24 E acrescentou: Em verdade vos digo: nenhum profeta é bem aceito na sua pátria.
25 Em verdade vos digo: muitas viúvas havia em Israel, no tempo de Elias, quando se fechou o céu por três anos e meio e houve grande fome por toda a terra,
26 mas a nenhuma delas foi mandado Elias, senão a uma viúva em Sarepta, na Sidônia.
27 Igualmente havia muitos leprosos em Israel, no tempo do profeta Eliseu, mas nenhum deles foi limpo, senão o sírio Naamã.
28 A estas palavras, encheram-se todos de cólera na sinagoga.
29 Levantaram-se e lançaram-no fora da cidade, e conduziram-no até o alto do monte sobre o qual estava construída a sua cidade, e queriam precipitá-lo dali abaixo.
30 Ele, porém, passou por entre eles e retirou-se.

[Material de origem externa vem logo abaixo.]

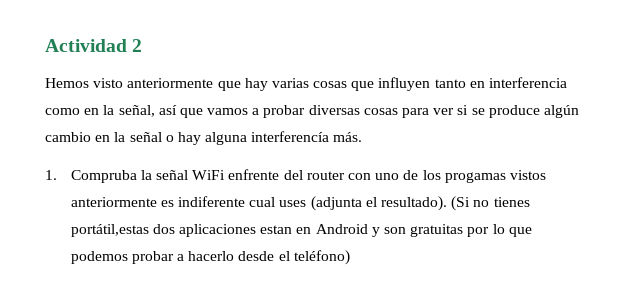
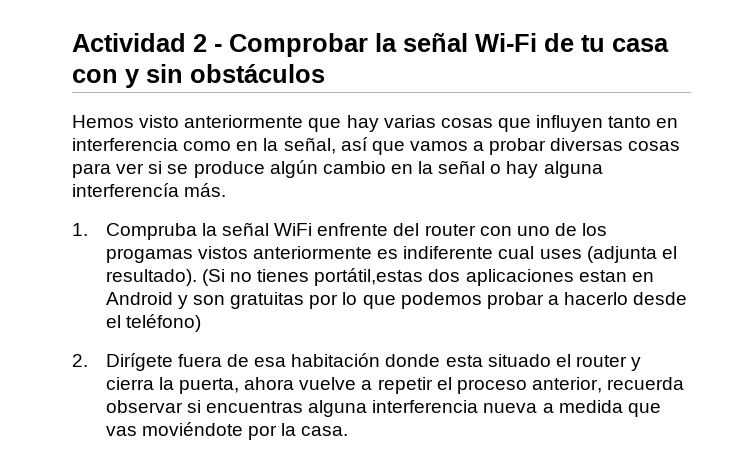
(143, 45) none -> [214,33,669,57] [72,64,325,88] - Comprobar la señal Wi-Fi de tu casa con y sin obstáculos
(350, 257) none -> [72,353,642,371] [105,377,685,394] [105,400,661,417] [105,422,349,440] // 2. Dirígete fuera de esa habitación donde esta situado el router y cierra la puerta, ahora vuelve a repetir el proceso anterior, recuerda observar si encuentras alguna interferencia nueva a medida que vas moviéndote por la casa.

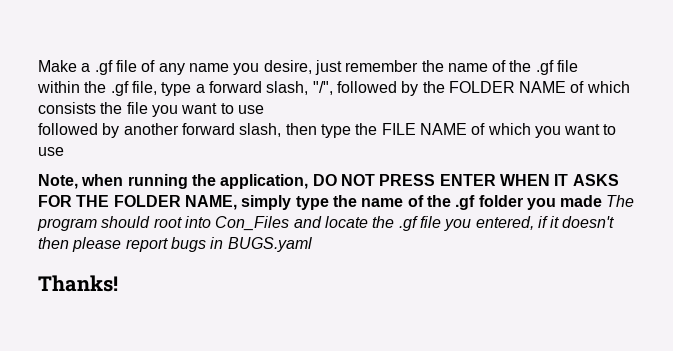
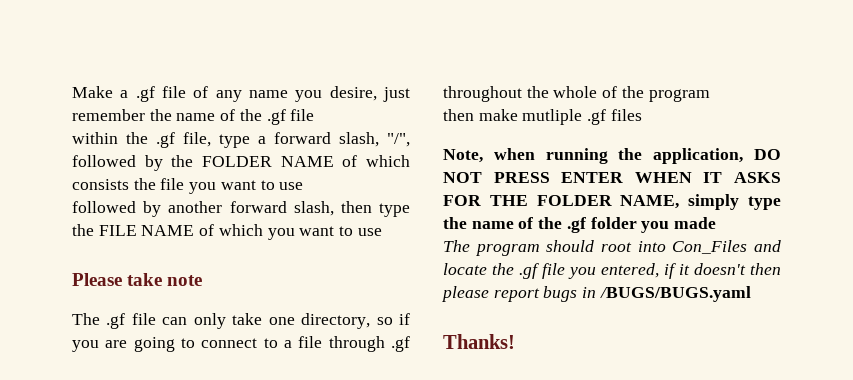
(64, 151) none -> [72,273,203,286] [72,313,411,329] [72,336,410,352] [443,86,710,102] [443,109,642,125] // Please take note // The .gf file can only take one directory, so if you are going to connect to a file through .gf throughout the whole of the program // then make mutliple .gf files
(603, 201) none -> (717, 223) //
[227,237,312,252] BUGS.yaml -> [599,286,751,302] /BUGS/BUGS.yaml

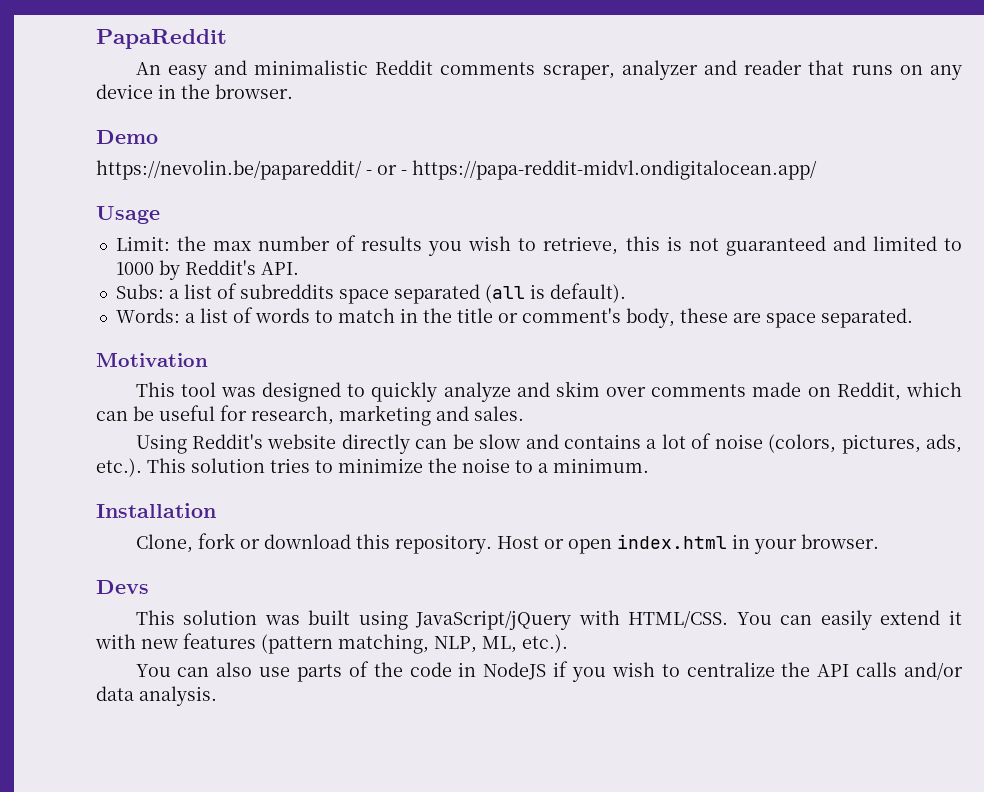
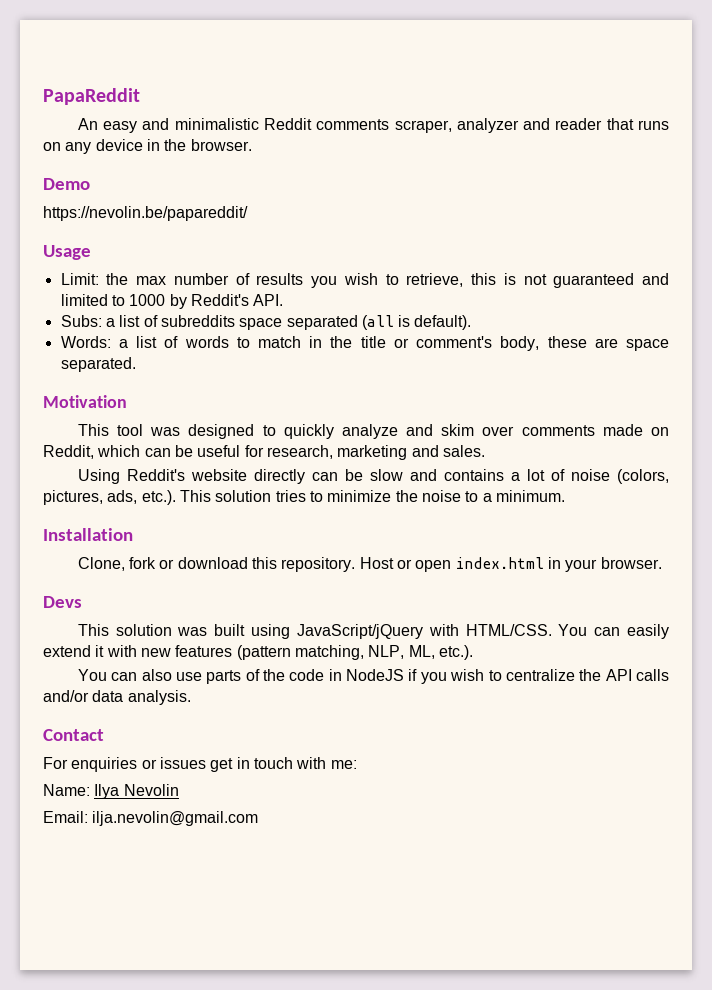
[366,160,817,180] - or - https://papa-reddit-midvl.ondigitalocean.app/ -> (248, 213) none
(217, 696) none -> [43,729,104,741] [43,757,357,772] [43,784,179,799] [43,811,259,826] // Contact // For enquiries or issues get in touch with me: // Name: Ilya Nevolin // Email: ilja.nevolin@gmail.com

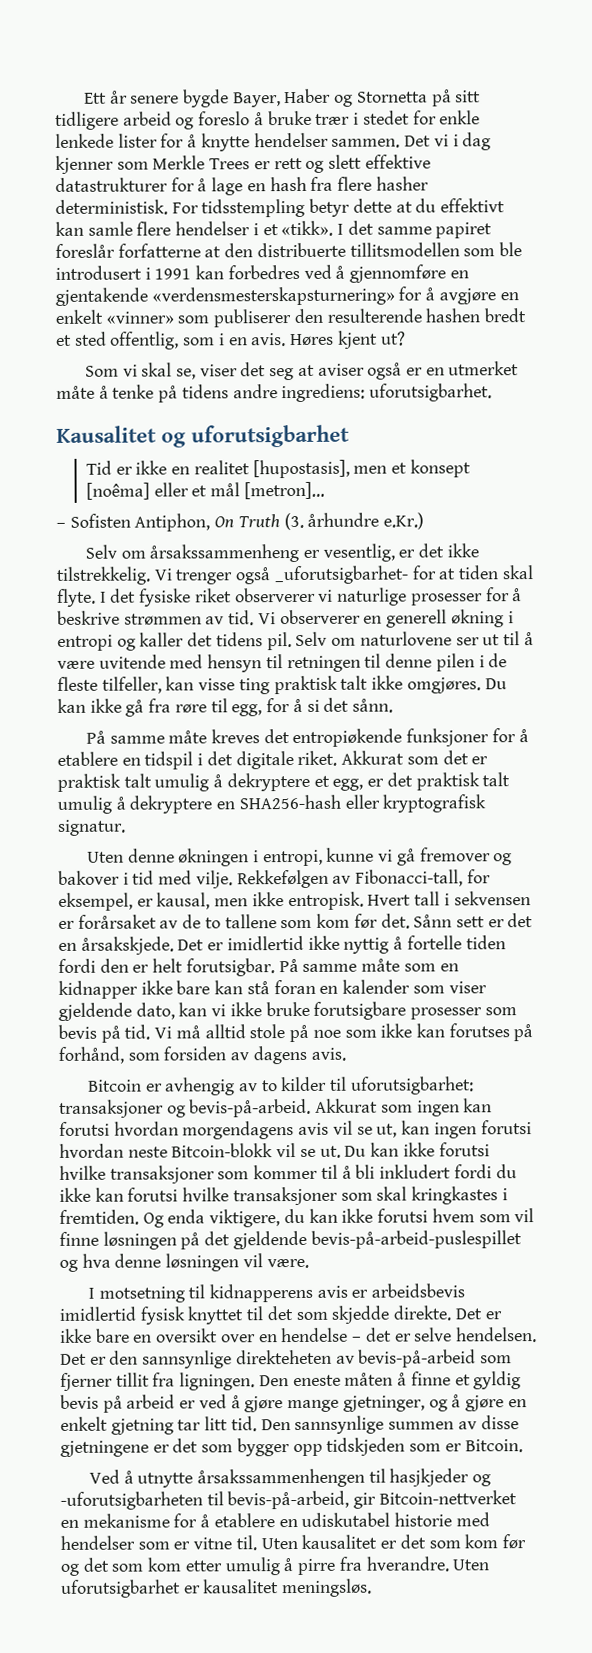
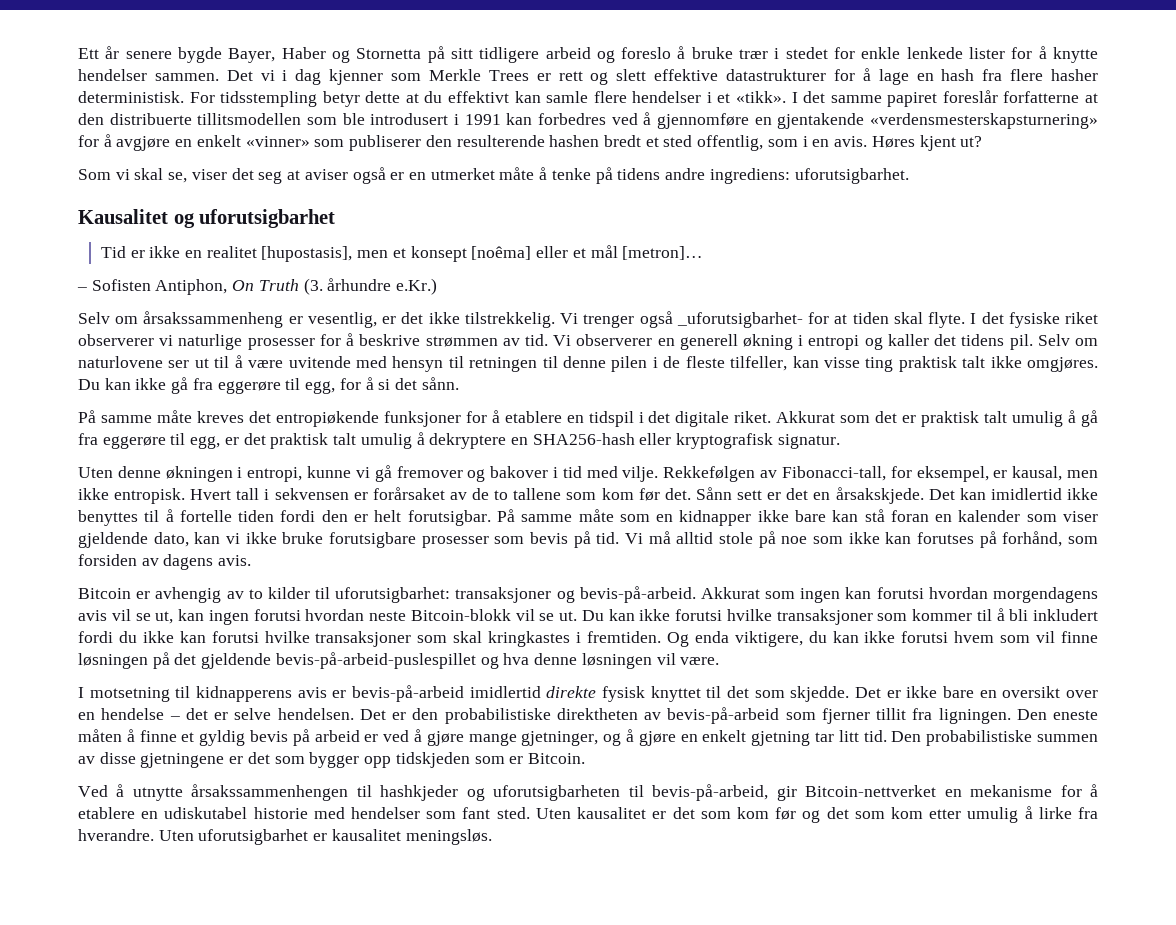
[174,703,207,713] røre -> [217,381,281,394] eggerøre
[226,772,330,792] dekryptere et -> [1081,410,1099,427] [78,433,186,449] gå fra eggerøre til
[207,942,225,951] er -> [959,488,986,500] kan
[343,937,390,954] nyttig -> [78,510,160,526] benyttes til
[371,1283,466,1298] [59,1306,136,1321] arbeidsbevis imidlertid -> [352,685,597,702] bevis-på-arbeid imidlertid direkte
[331,1305,452,1324] skjedde direkte. -> [790,686,850,702] skjedde.
[142,1349,332,1369] sannsynlige direkteheten -> [444,708,638,724] probabilistiske direktheten
[294,1415,385,1435] sannsynlige -> [926,730,1033,746] probabilistiske
[389,1468,492,1487] [60,1491,203,1510] hasjkjeder og -uforutsigbarheten -> [380,785,621,801] hashkjeder og uforutsigbarheten
[173,1535,257,1551] er vitne til. -> [462,807,530,819] fant sted.
[297,1558,337,1575] pirre -> [1038,807,1072,819] lirke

«Não é este o filho de José?»


Parecem ter alcançado o grau mais elevado esses que, com todo o coração e sem fingimento, são de tal maneira senhores de si, que nada mais procuram do que ser desprezados, não ser tidos em conta e viver na humildade. [...] Enquanto não chegardes aí, pensai que nada fizestes. Com efeito, como somos todos «servos inúteis», nas palavras do Senhor (Lc 17, 10), mesmo que façamos tudo bem, enquanto não alcançarmos este grau de humildade não estaremos na verdade, mas estaremos e caminharemos na vaidade. [...]



Sabes também que o Senhor Jesus começou por fazer antes de ensinar. Mais tarde, haveria de dizer: «Aprendei de Mim que sou manso e humilde de coração» (Mt 11, 29). E quis praticá-lo realmente, sem fingimento. Fê-lo de todo o coração, como era manso e humilde de todo o coração e em verdade. N'Ele não havia dissimulação (cf. 2Cor 1, 19). Estava de tal maneira mergulhado na humildade, no desprezo e na abjecção, aniquilara-Se de tal maneira aos olhos de todos, que quando começou a pregar e a anunciar as maravilhas de Deus, e a fazer milagres e coisas admiráveis, ninguém Lhe dava valor, antes O desprezavam e troçavam Dele dizendo: «Não é este o filho do carpinteiro?», e outras coisas parecidas. Assim se cumpre a palavra de São Paulo: «Aniquilou-Se a Si mesmo, tomando a condição de servo» (Fil 2, 7), e não apenas de servo comum, pela encarnação, mas de um servo inútil, através da Sua vida humilde e desprezada.